Figure 5. High hMENAΔv6 CAFs secrete GAS6 required for cancer cell invasion.

Figure 5

  • A
    Heat map of proteins identified by LC‐MS/MS analysis as differentially secreted in CM of normal fibroblasts (P‐NF#1 and P‐NF#2), CAFs with low level of hMENAΔv6 expression (P‐CAFs low#44 and #49), CAFs with high level of hMENAΔv6 expression (P‐CAFs high #67 and #36).The boxed hMENAΔv6 associated signature represents proteins exclusively present in the CM derived from CAFs high. Color code is shown in the upper left corner. Co‐variance = 0.2, q‐value = 0.1 (10% false discovery rate), adjusted P value = 0.0074542. N = 36. The values of mass spec identified for each protein were plotted in log2 scale.
  • B
    Quantification of GAS6 secretion levels, as detected by ELISA, in the CM of P‐NF (#1), P‐CAFlow (#44 and #49) and P‐CAF high (#67 and #36). Data are presented as the mean ± SD of two biological replicates. Statistical analysis was performed with one‐way ANOVA P < 0.0001, followed by Bonferroni's multiple comparison test. ***P < 0.001.
  • C
    Real‐time qRT–PCR analysis of the relative GAS6 mRNA expression level in NFs (P‐NF#1), P‐CAF low and P‐CAF high, as described above. Data are presented as the mean ± SD of three replicates. Statistical analysis was performed with one‐way ANOVA P = 0.001, followed by Bonferroni's multiple comparison test. *P < 0.05, **P < 0.01.
  • D
    Real‐time qRT–PCR analysis of the relative GAS6 mRNA expression level in PANC‐1 and P‐CAF (n = 3), showing a low GAS6 expression in PANC‐1 cells.

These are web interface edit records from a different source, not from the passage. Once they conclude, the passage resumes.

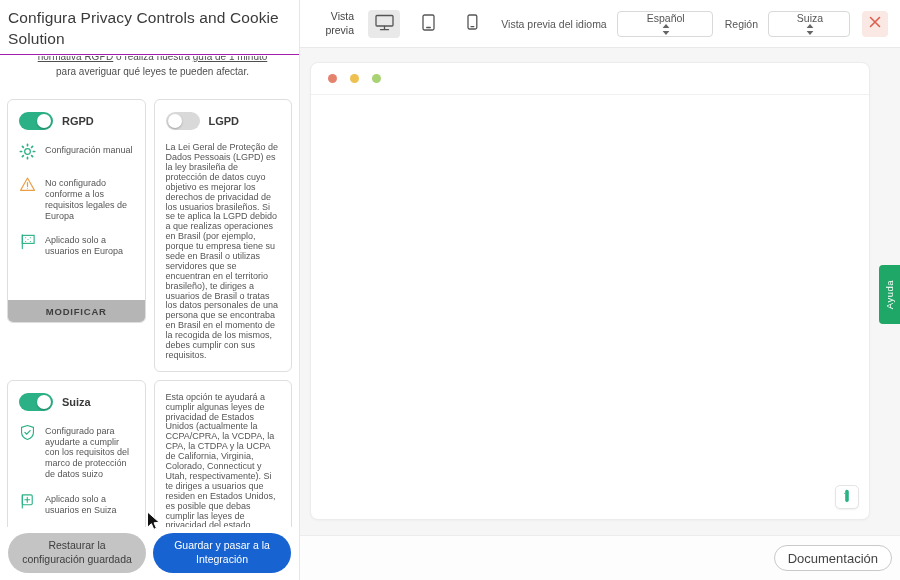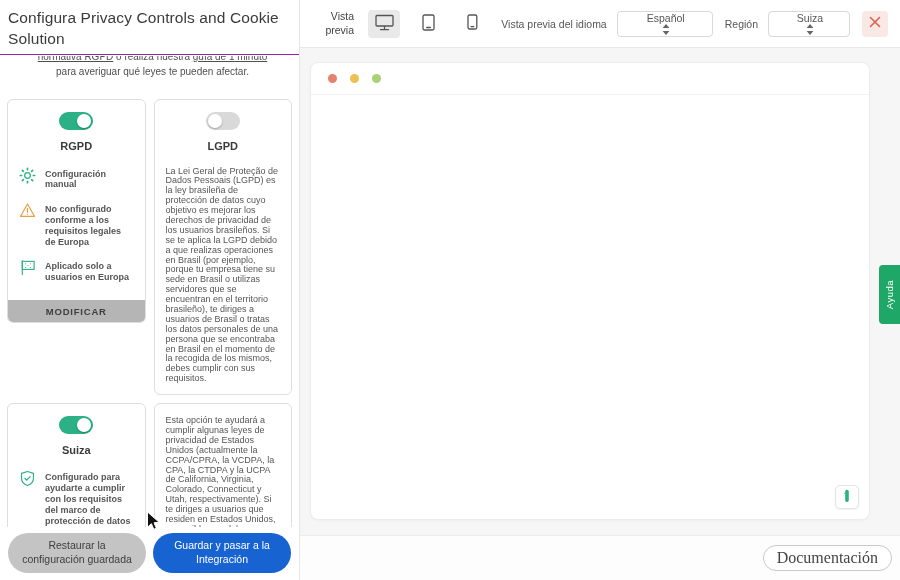--- a/index.html
+++ b/index.html
@@ -14,28 +14,28 @@
   .page-title { font-size:15.5px; font-weight:500; color:#3b3b3b; line-height:1.33; letter-spacing:.1px; }
   .left-scroll { flex:1; overflow:hidden; }
   .intro { text-align:center; font-size:10px; color:#4f4f4f; line-height:15px; padding:1px 18px 0 24px; }
   .intro .clip { height:8px; overflow:hidden; }
   .intro .clip .inner { display:block; margin-top:-7px; }
   .intro a { color:#4f4f4f; text-decoration:underline; cursor:pointer; }
   .cards { display:grid; grid-template-columns:1fr 1fr; gap:8px; padding:20px 7px 0 7px; align-items:start; }
   .card { background:#fff; border:1px solid #dedede; border-radius:6px; display:flex; flex-direction:column; overflow:hidden; }
   .card-body { padding:12px 11px 10px 11px; flex:1; display:flex; flex-direction:column; }
   .card.h224 { height:224px; } .card.h182 { height:182px; }
-  .toggle-row { display:flex; align-items:center; gap:9px; margin-bottom:13px;flex-direction:column; }
+  .toggle-row { display:flex; align-items:center; gap:9px; margin-bottom:13px; }
   .toggle { width:34px; height:18px; border-radius:9px; position:relative; flex:0 0 auto; cursor:pointer; }
   .toggle.on { background:#2bb185; } .toggle.off { background:#d9d9d9; }
   .toggle .knob { position:absolute; top:2px; width:14px; height:14px; border-radius:50%; background:#fff;
                   box-shadow:0 1px 2px rgba(0,0,0,.25); }
   .toggle.on .knob { right:2px; } .toggle.off .knob { left:2px; }
   .card-label { font-size:11px; font-weight:bold; color:#3a3a3a; line-height:1.3; }
-  .feature { display:flex; gap:8px; margin-bottom:12px;font-weight:bold; }
+  .feature { display:flex; gap:8px; margin-bottom:12px; }
   .feature .ficon { flex:0 0 18px; padding-top:0; }
   .feature .ftext { font-size:9px; color:#555; line-height:1.2; padding-top:2px; }
   .card-desc { font-size:9px; color:#555; line-height:1.1; }
   .modificar { height:22px; background:#b5b5b5; color:#3e3e3e; font-size:9.5px; font-weight:bold;
                letter-spacing:.8px; display:flex; align-items:center; justify-content:center;
                margin-top:auto; cursor:pointer; border:none; width:100%; font-family:inherit; }
   .left-footer { padding:6px 8px 7px 8px; display:flex; gap:7px; }
   .pill-btn { flex:1; height:40px; border:none; border-radius:21px; font-size:10.5px; line-height:1.3;
               display:flex; align-items:center; justify-content:center; text-align:center;
               cursor:pointer; font-family:inherit; padding:10px 10px; }
@@ -64,22 +64,22 @@
                   border:1px solid #ececec; border-radius:8px; box-shadow:0 1px 3px rgba(0,0,0,.03); }
   .browser-bar { height:32px; border-bottom:1px solid #f0f0f0; display:flex; align-items:center;
                  gap:13px; padding-left:17px; }
   .dot { width:9px; height:9px; border-radius:50%; }
   .dot.red { background:#e4826e; } .dot.yellow { background:#edc04f; } .dot.green { background:#a8d273; }
   .fp-btn { position:absolute; right:10px; bottom:10px; width:24px; height:24px; background:#fff;
             border:1px solid #e4e4e4; border-radius:5px; display:flex; align-items:center;
             justify-content:center; cursor:pointer; box-shadow:0 1px 2px rgba(0,0,0,.06); }
   .right-footer { height:45px; background:#fdfdfd; border-top:1px solid #ececec; position:relative; flex:0 0 auto; }
   .doc-btn { position:absolute; right:8px; top:9px; height:26px; padding:0 13px; background:#fff;
-             border:1px solid #c9c9c9; border-radius:14px; font-size:16px; color:#444;
-             display:flex; align-items:center; cursor:pointer; font-family:Liberation Serif, serif; }
+             border:1px solid #c9c9c9; border-radius:14px; font-size:13px; color:#444;
+             display:flex; align-items:center; cursor:pointer; font-family:Liberation Sans, sans-serif; }
   .help-tab { position:absolute; right:0; top:265px; width:21px; height:59px; background:#1fa767;
               border-radius:4px 0 0 4px; display:flex; align-items:center; justify-content:center;
               cursor:pointer; z-index:5; }
   .help-tab span { writing-mode:vertical-rl; transform:rotate(180deg); color:#fff; font-size:9.5px;
                    letter-spacing:.5px; }
   .cursor { position:absolute; left:146px; top:511px; z-index:9; pointer-events:none; }
 </style>
 </head>
 <body>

Data are presented as the mean ± SD. P values were calculated by two‐sided Student's t‐test. ***P < 0.001.
  • E
    Boxplots showing the mRNA expression of GAS6 in normal lung fibroblasts (white) (n = 15) versus primary NSCLC fibroblasts (light blue) (n = 15) (GSE22862 data set). In each boxplot the median value (horizontal line), 25th–75th percentiles (box outline), and highest and lowest values within 1.5× of the interquartile range (vertical line) are shown. Statistical significance was calculated by Mann–Whitney U‐test (two‐sided) (P = 0.0208).
  • F, G
    Real‐time qRT–PCR analysis of P#138 CAF (F) and L#189 CAF (G) transfected with control siRNA (siCNT) or hMENA(t) siRNA (sihMENA(t)) as representative cases. The siRNA‐mediated knock‐down of hMENA/hMENAΔv6 resulted in a significant reduction of GAS6 mRNA expression levels compared to siCNT cells (set as 100). Data are presented as the mean ± SD of three replicates. P values were calculated by two‐sided Student's t‐test **P < 0.01, ***P < 0.001.
  • H
    Quantification of Matrigel invasion assay of PANC‐1 cultured for 48 h with DMEM (culture medium), or conditioned medium (CM) derived from control siRNA P#106 CAFs (siCNT P‐CAF-CM), GAS6 siRNA (siGAS6 P-CAF‐CM), hMENA(t) siRNA (sihMENA(t) P-CAF‐CM), hMENA(t) siRNA plus rGAS6 (sihMENA(t) P‐CAF-CM + rGAS6). Number of invaded PANC‐1 cells after 48 h of treatment was measured by counting 6 random fields. Data are presented as the mean ± SD of three biological replicates. Statistical analysis was performed with one‐way ANOVA P = 0.004, followed by Bonferroni's multiple comparison test. *P < 0.05, **P < 0.01.